## EXERCISE BRIEF
In the data that follows, find the line with "net: 4754.64 -> 4795.55"; transcribe it, every later line up to the one with "total: 1599.97 -> 2095.81", and that line as well, exactly and with no others.
[SUPPLIED ENTRIES Boundary: Start]
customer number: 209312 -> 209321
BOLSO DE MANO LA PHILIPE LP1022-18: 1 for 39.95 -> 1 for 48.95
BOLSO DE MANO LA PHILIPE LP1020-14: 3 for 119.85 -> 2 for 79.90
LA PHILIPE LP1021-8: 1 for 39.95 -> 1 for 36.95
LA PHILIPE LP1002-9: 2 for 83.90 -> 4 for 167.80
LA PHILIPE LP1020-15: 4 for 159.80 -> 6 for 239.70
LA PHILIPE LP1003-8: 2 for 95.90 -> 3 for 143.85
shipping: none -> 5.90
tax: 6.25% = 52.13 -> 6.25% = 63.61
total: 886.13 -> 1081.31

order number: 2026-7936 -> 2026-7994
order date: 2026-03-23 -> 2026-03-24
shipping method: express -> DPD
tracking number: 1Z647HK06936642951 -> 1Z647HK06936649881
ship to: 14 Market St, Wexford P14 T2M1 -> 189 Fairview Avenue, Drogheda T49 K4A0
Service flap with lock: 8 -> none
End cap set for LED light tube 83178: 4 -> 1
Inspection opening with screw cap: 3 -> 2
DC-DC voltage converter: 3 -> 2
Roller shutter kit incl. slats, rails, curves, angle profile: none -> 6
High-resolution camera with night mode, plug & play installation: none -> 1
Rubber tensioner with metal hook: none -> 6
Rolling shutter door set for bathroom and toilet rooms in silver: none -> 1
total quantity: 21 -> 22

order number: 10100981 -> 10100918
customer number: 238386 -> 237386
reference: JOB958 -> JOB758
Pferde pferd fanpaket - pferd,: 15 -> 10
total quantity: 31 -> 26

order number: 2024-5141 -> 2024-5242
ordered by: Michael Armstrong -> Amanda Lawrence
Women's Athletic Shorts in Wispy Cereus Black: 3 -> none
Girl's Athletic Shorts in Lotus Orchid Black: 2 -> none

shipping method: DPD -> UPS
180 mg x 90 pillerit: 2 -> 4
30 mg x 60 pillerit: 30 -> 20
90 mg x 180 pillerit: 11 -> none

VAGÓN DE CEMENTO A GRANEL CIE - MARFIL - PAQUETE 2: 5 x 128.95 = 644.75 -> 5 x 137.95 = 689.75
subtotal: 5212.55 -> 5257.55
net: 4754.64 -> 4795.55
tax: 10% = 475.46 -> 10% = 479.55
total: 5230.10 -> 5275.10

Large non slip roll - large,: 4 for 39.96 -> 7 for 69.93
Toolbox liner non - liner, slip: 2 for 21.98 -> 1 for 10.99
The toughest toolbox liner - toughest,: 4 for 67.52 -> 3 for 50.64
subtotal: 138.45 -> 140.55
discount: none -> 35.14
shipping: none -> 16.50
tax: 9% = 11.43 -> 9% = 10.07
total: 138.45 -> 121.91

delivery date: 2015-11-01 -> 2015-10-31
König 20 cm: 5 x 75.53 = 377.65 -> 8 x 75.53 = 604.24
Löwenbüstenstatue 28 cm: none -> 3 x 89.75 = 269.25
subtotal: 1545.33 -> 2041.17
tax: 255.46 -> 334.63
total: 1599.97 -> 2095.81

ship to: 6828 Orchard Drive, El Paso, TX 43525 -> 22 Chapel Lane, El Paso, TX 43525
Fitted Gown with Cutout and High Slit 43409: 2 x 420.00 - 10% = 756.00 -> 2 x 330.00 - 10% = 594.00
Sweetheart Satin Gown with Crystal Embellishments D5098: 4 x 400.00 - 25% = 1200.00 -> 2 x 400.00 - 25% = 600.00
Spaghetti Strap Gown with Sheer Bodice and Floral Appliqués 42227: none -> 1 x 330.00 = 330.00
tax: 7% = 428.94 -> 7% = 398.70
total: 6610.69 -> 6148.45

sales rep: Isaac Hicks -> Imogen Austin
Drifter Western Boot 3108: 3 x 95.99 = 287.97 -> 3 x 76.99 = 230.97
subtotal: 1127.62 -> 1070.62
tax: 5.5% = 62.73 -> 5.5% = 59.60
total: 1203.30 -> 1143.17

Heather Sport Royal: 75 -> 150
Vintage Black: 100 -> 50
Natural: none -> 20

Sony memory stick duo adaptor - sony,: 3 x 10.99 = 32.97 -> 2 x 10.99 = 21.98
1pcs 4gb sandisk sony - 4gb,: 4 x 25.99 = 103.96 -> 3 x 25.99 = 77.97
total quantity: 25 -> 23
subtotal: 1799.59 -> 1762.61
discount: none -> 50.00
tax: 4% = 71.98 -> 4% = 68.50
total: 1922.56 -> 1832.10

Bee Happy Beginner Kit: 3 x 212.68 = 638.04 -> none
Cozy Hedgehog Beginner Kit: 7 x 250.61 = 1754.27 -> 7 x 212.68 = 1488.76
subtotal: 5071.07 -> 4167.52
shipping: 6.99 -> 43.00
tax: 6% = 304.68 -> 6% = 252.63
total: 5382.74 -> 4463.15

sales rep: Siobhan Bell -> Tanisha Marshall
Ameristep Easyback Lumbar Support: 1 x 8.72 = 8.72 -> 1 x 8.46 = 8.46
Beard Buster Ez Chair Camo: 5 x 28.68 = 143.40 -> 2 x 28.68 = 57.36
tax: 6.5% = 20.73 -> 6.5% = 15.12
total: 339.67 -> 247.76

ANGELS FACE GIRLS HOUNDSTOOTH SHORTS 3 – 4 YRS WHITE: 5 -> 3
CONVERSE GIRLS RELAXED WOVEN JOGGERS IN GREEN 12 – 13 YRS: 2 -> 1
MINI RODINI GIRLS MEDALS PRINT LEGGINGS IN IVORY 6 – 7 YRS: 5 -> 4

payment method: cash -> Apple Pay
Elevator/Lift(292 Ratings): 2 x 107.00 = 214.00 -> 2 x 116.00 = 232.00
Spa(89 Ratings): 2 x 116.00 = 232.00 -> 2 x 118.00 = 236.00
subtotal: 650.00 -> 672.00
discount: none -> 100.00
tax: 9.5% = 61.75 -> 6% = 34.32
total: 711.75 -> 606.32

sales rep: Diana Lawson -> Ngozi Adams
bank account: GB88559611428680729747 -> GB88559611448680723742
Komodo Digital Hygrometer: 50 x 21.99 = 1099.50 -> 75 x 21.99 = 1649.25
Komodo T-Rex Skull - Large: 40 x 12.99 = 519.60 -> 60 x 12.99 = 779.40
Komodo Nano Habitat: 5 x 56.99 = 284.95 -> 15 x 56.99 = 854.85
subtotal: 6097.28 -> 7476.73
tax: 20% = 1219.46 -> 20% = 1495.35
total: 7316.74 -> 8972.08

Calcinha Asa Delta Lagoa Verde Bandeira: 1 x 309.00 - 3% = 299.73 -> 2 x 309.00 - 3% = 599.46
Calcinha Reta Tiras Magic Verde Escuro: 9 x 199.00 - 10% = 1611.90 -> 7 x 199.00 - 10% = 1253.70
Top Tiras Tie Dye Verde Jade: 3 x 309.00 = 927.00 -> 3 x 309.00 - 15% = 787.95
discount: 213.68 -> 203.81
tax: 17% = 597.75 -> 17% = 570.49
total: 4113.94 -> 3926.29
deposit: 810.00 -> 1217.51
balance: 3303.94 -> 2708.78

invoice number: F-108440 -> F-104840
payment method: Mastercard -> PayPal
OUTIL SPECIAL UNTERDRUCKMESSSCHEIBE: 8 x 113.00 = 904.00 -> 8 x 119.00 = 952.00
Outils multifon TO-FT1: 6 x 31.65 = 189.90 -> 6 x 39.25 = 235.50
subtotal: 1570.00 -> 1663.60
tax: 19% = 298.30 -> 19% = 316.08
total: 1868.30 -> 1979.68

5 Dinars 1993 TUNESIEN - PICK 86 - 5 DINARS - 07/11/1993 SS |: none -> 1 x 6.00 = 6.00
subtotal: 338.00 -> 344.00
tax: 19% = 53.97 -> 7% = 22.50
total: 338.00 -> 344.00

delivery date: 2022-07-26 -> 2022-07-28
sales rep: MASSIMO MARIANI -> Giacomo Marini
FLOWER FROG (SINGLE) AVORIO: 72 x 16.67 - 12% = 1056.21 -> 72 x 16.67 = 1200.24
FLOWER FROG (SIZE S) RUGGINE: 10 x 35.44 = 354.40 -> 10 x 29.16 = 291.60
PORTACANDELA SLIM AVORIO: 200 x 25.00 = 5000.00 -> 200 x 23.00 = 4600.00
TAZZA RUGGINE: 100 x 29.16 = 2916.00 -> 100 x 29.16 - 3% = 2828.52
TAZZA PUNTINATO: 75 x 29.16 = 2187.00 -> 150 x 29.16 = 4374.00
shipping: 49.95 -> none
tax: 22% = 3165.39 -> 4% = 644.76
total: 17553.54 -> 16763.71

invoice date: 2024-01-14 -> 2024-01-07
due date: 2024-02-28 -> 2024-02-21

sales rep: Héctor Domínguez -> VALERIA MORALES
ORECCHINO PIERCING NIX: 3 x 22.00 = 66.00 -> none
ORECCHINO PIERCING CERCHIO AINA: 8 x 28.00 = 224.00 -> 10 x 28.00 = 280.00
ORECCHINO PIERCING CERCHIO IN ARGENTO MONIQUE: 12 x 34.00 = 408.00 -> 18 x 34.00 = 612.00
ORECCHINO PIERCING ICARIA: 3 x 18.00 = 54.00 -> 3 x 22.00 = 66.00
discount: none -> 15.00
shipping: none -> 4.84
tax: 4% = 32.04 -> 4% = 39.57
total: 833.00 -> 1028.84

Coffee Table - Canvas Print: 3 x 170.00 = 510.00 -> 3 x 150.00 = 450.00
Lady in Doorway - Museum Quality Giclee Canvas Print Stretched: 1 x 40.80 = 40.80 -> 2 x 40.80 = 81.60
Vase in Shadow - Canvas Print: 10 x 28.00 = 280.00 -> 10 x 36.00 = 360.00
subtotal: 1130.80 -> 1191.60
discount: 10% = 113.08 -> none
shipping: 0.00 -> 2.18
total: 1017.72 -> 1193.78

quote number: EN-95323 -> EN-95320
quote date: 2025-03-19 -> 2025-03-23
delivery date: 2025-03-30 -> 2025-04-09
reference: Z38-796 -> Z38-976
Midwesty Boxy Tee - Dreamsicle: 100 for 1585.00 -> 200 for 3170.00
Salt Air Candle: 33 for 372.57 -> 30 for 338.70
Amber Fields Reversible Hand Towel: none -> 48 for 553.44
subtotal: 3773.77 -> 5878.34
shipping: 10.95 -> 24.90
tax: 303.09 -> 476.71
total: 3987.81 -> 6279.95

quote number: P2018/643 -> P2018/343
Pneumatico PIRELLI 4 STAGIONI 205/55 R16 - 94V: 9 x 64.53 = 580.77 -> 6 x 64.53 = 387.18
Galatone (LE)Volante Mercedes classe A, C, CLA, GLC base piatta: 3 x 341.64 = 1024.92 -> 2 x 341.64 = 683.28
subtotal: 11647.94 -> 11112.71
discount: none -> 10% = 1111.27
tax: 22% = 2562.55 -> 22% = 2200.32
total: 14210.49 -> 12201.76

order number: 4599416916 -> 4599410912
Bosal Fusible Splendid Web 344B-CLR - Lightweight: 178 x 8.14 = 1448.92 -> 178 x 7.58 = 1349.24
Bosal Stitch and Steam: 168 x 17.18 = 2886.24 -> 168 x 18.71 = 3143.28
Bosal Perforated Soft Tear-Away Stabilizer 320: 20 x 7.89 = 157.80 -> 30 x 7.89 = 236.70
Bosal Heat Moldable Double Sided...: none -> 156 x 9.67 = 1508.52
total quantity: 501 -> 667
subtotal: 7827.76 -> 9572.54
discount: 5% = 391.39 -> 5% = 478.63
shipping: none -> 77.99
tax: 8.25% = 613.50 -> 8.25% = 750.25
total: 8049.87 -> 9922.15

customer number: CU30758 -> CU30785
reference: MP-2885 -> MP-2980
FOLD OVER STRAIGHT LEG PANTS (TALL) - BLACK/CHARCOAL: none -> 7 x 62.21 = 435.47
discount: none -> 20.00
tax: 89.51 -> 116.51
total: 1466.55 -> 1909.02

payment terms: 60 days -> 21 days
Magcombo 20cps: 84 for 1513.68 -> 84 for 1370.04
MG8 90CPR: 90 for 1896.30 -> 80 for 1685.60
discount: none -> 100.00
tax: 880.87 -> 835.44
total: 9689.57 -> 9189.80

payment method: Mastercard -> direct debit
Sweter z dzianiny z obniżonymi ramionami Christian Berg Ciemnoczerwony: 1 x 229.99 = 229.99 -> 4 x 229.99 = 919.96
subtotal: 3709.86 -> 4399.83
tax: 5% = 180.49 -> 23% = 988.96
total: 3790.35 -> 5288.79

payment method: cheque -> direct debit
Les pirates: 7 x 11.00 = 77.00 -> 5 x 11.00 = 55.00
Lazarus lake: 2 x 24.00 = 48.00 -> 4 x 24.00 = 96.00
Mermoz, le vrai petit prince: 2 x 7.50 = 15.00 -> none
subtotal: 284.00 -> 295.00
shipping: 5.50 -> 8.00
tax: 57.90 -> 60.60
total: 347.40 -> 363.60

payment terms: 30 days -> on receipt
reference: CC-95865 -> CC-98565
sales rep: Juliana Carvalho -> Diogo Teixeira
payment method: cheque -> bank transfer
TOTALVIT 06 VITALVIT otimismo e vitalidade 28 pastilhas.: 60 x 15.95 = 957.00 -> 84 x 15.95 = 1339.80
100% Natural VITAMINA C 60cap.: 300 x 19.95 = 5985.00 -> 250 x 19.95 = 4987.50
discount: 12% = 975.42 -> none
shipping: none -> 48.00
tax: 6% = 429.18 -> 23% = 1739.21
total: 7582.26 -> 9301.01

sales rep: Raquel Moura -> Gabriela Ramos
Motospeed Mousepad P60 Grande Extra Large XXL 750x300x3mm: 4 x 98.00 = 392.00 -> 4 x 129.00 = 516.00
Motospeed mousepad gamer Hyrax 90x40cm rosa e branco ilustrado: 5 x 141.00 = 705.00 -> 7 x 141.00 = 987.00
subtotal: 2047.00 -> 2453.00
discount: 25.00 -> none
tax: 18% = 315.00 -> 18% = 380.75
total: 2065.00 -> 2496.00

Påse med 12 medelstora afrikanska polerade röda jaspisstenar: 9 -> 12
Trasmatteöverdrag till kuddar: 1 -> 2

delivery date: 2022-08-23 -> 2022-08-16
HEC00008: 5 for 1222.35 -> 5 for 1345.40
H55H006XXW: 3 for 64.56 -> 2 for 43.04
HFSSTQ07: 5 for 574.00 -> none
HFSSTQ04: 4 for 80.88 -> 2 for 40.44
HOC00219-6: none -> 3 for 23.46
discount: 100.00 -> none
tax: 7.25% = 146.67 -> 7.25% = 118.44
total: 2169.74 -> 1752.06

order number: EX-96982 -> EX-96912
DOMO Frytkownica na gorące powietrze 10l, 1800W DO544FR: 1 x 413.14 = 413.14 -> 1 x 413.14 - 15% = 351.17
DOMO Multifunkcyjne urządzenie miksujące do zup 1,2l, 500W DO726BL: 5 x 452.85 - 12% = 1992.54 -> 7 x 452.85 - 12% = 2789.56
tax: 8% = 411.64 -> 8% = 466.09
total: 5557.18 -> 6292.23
[SUPPLIED ENTRIES Boundary: End]
## TASK OUTPUT
net: 4754.64 -> 4795.55
tax: 10% = 475.46 -> 10% = 479.55
total: 5230.10 -> 5275.10

Large non slip roll - large,: 4 for 39.96 -> 7 for 69.93
Toolbox liner non - liner, slip: 2 for 21.98 -> 1 for 10.99
The toughest toolbox liner - toughest,: 4 for 67.52 -> 3 for 50.64
subtotal: 138.45 -> 140.55
discount: none -> 35.14
shipping: none -> 16.50
tax: 9% = 11.43 -> 9% = 10.07
total: 138.45 -> 121.91

delivery date: 2015-11-01 -> 2015-10-31
König 20 cm: 5 x 75.53 = 377.65 -> 8 x 75.53 = 604.24
Löwenbüstenstatue 28 cm: none -> 3 x 89.75 = 269.25
subtotal: 1545.33 -> 2041.17
tax: 255.46 -> 334.63
total: 1599.97 -> 2095.81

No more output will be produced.